Extracted records:
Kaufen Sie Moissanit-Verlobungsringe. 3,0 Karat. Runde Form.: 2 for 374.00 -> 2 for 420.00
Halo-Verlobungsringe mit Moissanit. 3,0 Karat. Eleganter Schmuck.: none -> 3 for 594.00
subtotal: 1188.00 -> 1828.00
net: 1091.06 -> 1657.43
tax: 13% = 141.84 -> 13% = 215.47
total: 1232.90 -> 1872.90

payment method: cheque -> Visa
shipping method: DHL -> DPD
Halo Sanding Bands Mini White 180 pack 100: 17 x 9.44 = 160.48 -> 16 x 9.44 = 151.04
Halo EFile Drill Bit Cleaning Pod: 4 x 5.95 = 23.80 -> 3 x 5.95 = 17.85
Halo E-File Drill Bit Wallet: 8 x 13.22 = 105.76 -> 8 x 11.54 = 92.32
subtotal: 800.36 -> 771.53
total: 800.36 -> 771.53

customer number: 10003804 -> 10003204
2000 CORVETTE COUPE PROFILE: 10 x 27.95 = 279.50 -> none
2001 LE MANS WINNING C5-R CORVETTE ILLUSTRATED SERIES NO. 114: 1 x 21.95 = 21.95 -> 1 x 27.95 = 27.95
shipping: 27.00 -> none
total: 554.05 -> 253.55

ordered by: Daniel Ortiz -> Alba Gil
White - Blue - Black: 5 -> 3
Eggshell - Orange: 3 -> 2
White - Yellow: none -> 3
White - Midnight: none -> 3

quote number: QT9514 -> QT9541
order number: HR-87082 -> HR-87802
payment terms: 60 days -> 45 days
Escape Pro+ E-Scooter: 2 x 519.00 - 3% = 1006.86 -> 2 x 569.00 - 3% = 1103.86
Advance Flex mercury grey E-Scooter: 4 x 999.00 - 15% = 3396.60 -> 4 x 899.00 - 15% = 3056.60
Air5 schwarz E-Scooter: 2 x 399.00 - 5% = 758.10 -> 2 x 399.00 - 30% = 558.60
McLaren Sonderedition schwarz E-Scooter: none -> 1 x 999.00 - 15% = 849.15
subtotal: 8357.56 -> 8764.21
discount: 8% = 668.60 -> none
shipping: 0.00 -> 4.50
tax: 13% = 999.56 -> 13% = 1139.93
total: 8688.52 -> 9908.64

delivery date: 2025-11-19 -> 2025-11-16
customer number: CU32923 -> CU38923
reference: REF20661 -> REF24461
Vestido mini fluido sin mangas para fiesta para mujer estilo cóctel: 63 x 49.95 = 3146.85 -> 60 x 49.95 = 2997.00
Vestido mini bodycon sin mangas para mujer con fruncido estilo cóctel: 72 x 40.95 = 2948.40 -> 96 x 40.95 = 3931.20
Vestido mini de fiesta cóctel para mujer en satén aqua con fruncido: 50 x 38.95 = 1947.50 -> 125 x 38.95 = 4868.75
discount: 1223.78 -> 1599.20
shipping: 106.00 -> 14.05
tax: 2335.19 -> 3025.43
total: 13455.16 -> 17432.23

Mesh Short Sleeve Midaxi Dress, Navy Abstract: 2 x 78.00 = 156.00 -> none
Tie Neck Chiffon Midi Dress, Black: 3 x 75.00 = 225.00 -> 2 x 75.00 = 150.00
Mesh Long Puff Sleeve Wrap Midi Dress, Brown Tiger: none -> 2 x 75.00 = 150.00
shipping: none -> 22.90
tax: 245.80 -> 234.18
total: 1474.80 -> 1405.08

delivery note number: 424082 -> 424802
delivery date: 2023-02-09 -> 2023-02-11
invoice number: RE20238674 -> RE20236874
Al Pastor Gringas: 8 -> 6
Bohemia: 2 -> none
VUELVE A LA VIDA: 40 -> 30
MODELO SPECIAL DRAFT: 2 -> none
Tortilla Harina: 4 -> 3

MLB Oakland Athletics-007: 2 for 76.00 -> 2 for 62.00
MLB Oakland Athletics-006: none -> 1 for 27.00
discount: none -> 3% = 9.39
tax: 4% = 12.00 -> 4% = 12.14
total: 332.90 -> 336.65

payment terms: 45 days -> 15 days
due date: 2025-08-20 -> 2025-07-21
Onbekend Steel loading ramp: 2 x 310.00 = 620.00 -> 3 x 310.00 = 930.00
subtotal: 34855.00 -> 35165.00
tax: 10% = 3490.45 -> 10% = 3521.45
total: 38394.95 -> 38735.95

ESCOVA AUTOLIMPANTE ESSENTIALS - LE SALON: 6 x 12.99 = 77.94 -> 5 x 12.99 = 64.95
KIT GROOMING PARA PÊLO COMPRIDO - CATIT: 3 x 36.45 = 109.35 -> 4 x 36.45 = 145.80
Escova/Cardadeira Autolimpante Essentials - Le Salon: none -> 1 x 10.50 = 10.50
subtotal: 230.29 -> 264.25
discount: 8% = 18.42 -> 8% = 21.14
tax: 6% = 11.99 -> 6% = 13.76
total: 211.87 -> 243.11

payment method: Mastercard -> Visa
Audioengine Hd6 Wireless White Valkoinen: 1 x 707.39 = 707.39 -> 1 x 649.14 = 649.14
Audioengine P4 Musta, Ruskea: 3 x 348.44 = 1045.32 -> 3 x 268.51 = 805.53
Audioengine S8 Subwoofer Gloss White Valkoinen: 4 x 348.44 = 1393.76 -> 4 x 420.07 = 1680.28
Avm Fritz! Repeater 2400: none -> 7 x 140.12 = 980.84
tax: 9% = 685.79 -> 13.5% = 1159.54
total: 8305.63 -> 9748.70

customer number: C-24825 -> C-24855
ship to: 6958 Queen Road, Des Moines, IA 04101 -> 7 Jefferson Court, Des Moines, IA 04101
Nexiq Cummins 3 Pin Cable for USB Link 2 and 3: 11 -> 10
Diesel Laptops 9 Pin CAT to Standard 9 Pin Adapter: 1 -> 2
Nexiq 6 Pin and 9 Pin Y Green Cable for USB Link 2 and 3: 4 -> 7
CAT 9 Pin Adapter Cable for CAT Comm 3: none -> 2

The task: Work out how many lines in the data above hold the word "Athletics". Reply with nothing but the count.

Expected answer: 2